Academic background
- Education: Columbia University London School of Economics University of Minnesota
- Doctoral advisor: Thomas J. Sargent John B. Taylor

Academic work
- Discipline: Macroeconomics
- Institutions: Northwestern University Carnegie Mellon University University of Chicago
- Website: Information at IDEAS / RePEc;

= Lawrence J. Christiano =

American economist and researcher

Lawrence J. Christiano is an American economist and researcher. He is the Alfred W. Chase Chair in Business Institutions and a professor of economics at Northwestern University. His research is in macroeconomics, macrofinance, and applied time-series analysis, with work on monetary policy, business cycles, dynamic stochastic general equilibrium models, financial frictions, and unemployment. He is a Fellow of the Econometric Society.

== Education ==

Christiano received a Bachelor of Arts degree in history and economics from the University of Minnesota in 1973. He earned a Master of Arts degree in economics from the university in 1975, followed by a Master of Science degree in econometrics and mathematical economics from the London School of Economics in 1977. He received a PhD in economics from Columbia University in 1982.

== Career ==

From 1981 to 1985, Christiano was an assistant professor of business economics at the University of Chicago Graduate School of Business. He was a visiting assistant professor of economics at Carnegie Mellon University from 1984 to 1985.
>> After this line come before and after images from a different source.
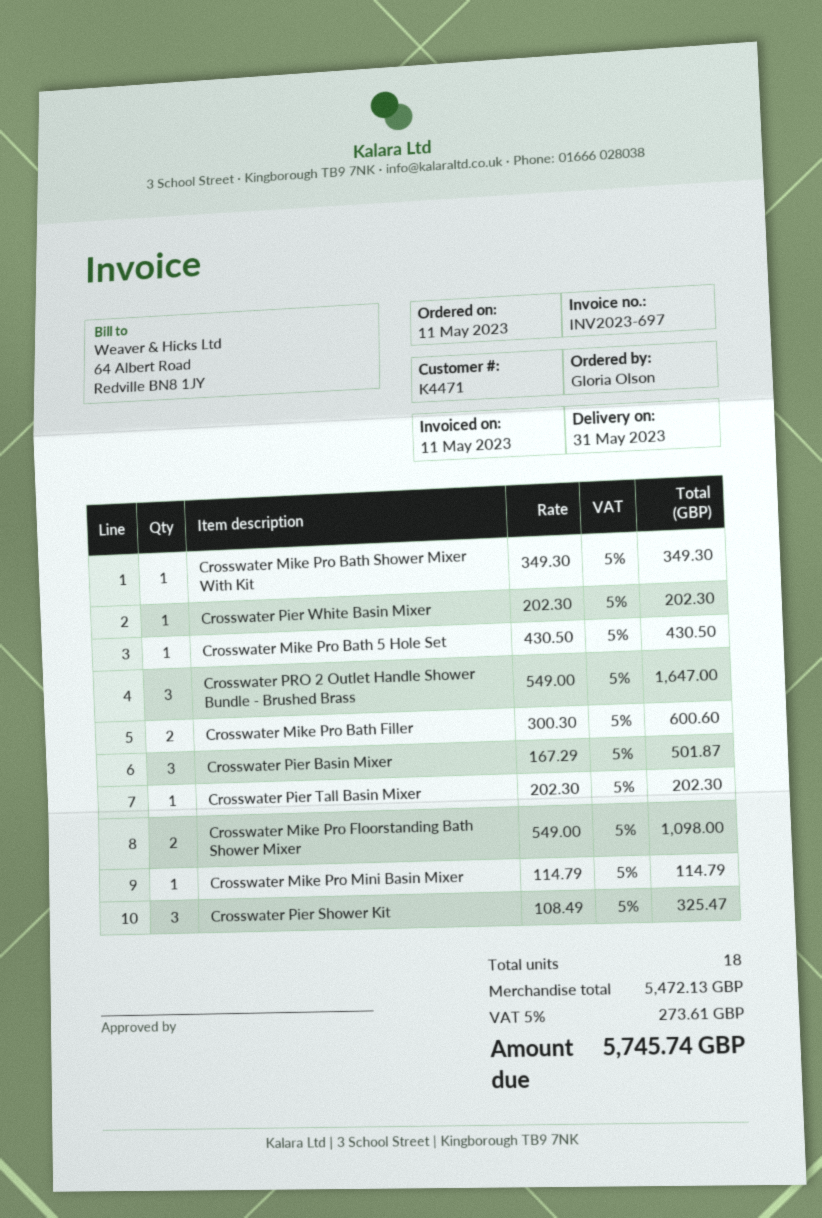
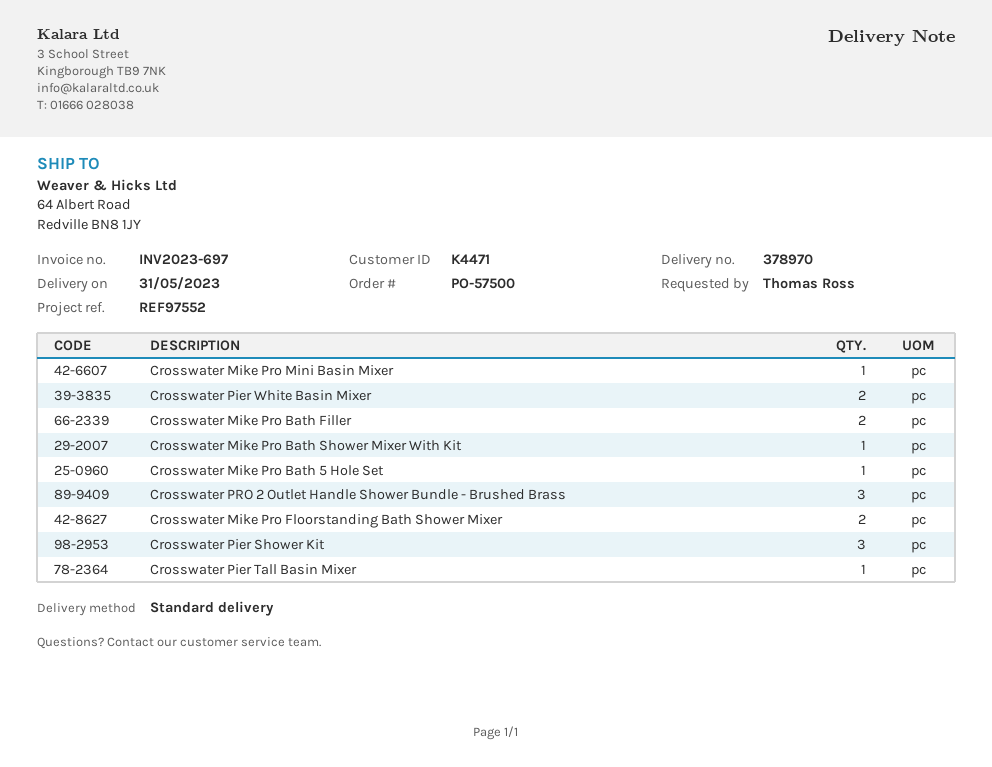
ordered by: Gloria Olson -> Thomas Ross
Crosswater Pier White Basin Mixer: 1 -> 2
Crosswater Pier Basin Mixer: 3 -> none

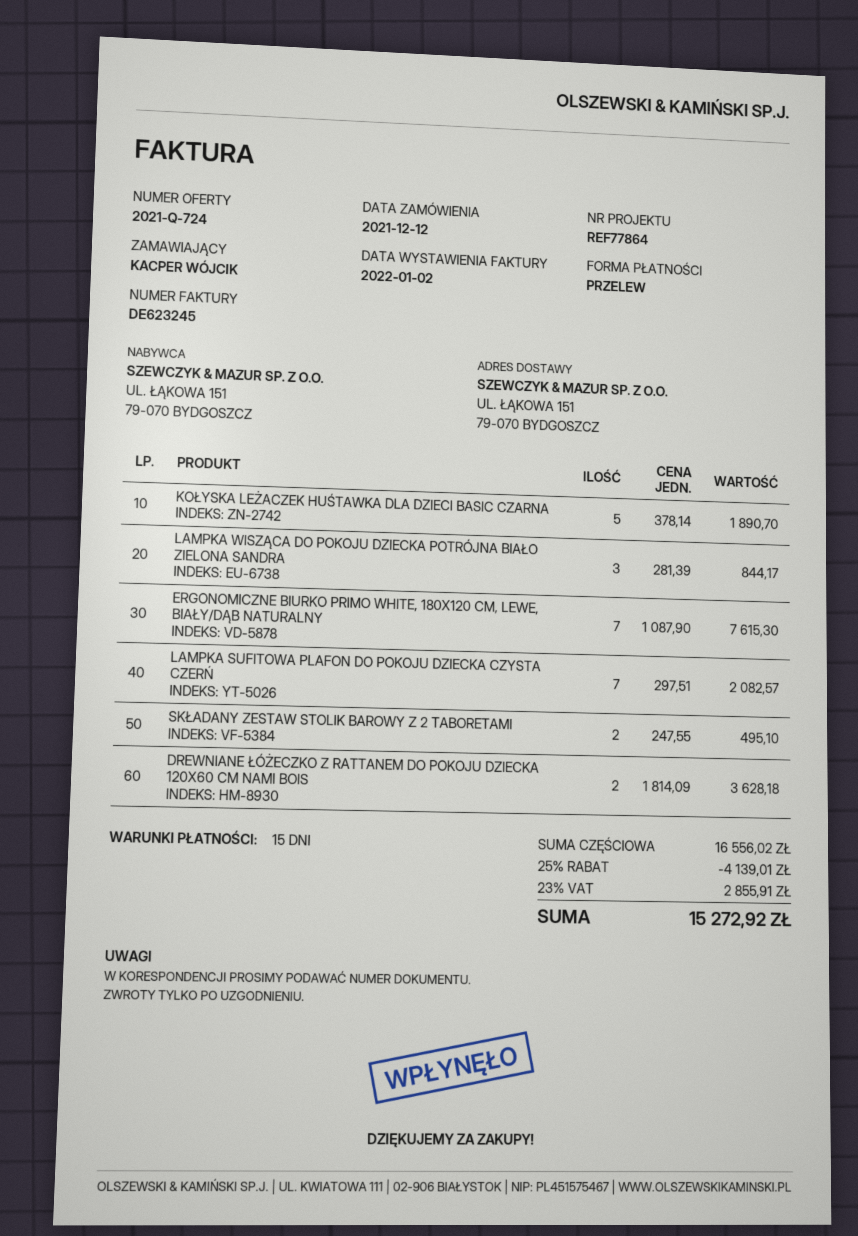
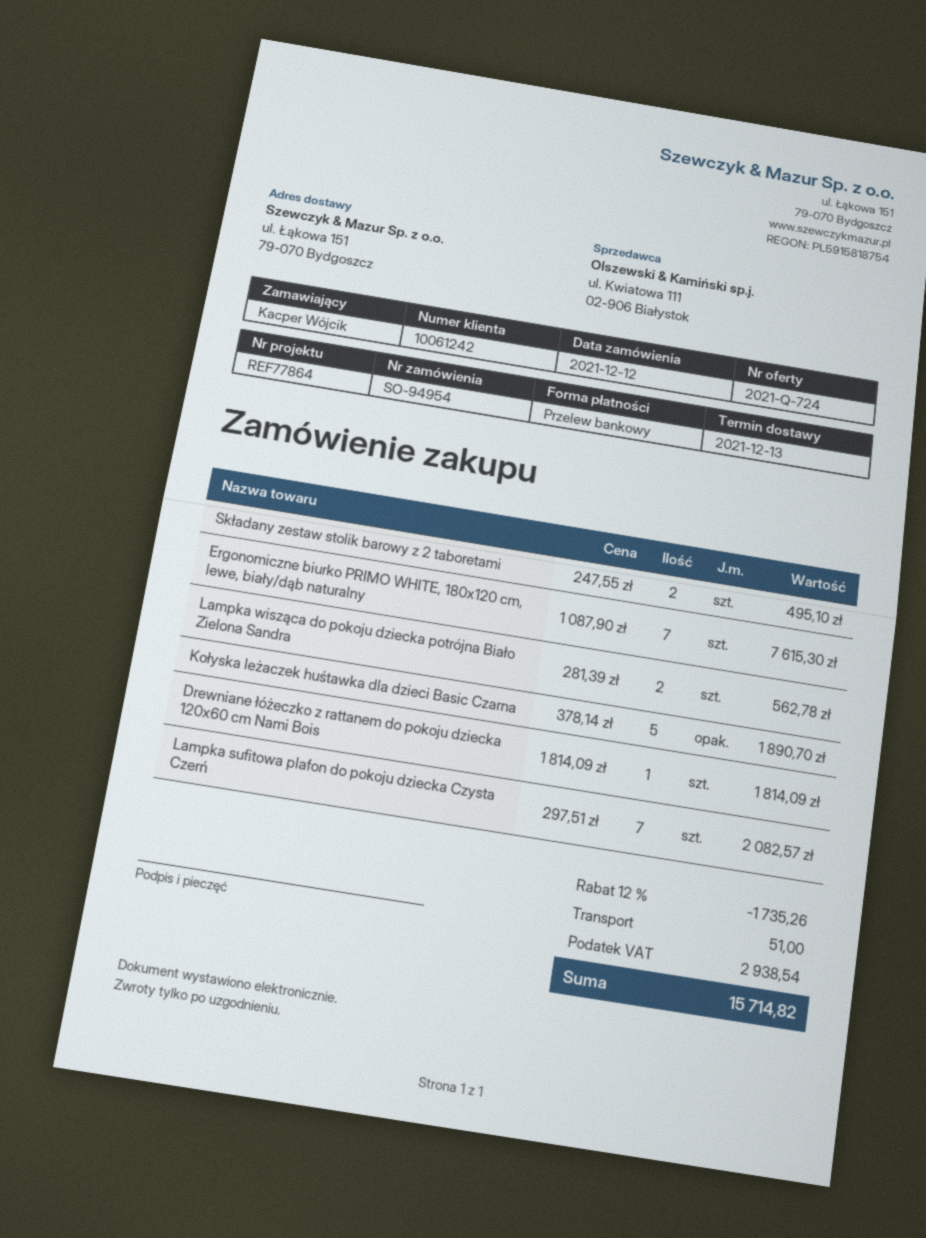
LAMPKA WISZĄCA DO POKOJU DZIECKA POTRÓJNA BIAŁO ZIELONA SANDRA: 3 x 281.39 = 844.17 -> 2 x 281.39 = 562.78
DREWNIANE ŁÓŻECZKO Z RATTANEM DO POKOJU DZIECKA 120X60 CM NAMI BOIS: 2 x 1814.09 = 3628.18 -> 1 x 1814.09 = 1814.09
discount: 25% = 4139.01 -> 12% = 1735.26
shipping: none -> 51.00
tax: 2855.91 -> 2938.54
total: 15272.92 -> 15714.82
In 1985, Christiano joined the Research Department of the Federal Reserve Bank of Minneapolis, where he held positions as an economist, senior economist, and research officer. From 1991 to 1992, he was director of the bank's Institute for Empirical Macroeconomics.

Christiano joined Northwestern University as a visiting professor of economics in 1991 and became a professor of economics in 1992. In 2002, he was appointed Alfred W. Chase Chair in Business Institutions. He served as chair of Northwestern's Department of Economics from 2016 to 2018.

He has served as a consultant to the Federal Reserve Bank of Chicago, the Federal Reserve Bank of Cleveland, the Federal Reserve Bank of Minneapolis, the Federal Reserve Bank of Atlanta, and the Federal Reserve Board of Governors. Christiano has also been a visiting scholar at the International Monetary Fund and the European Central Bank.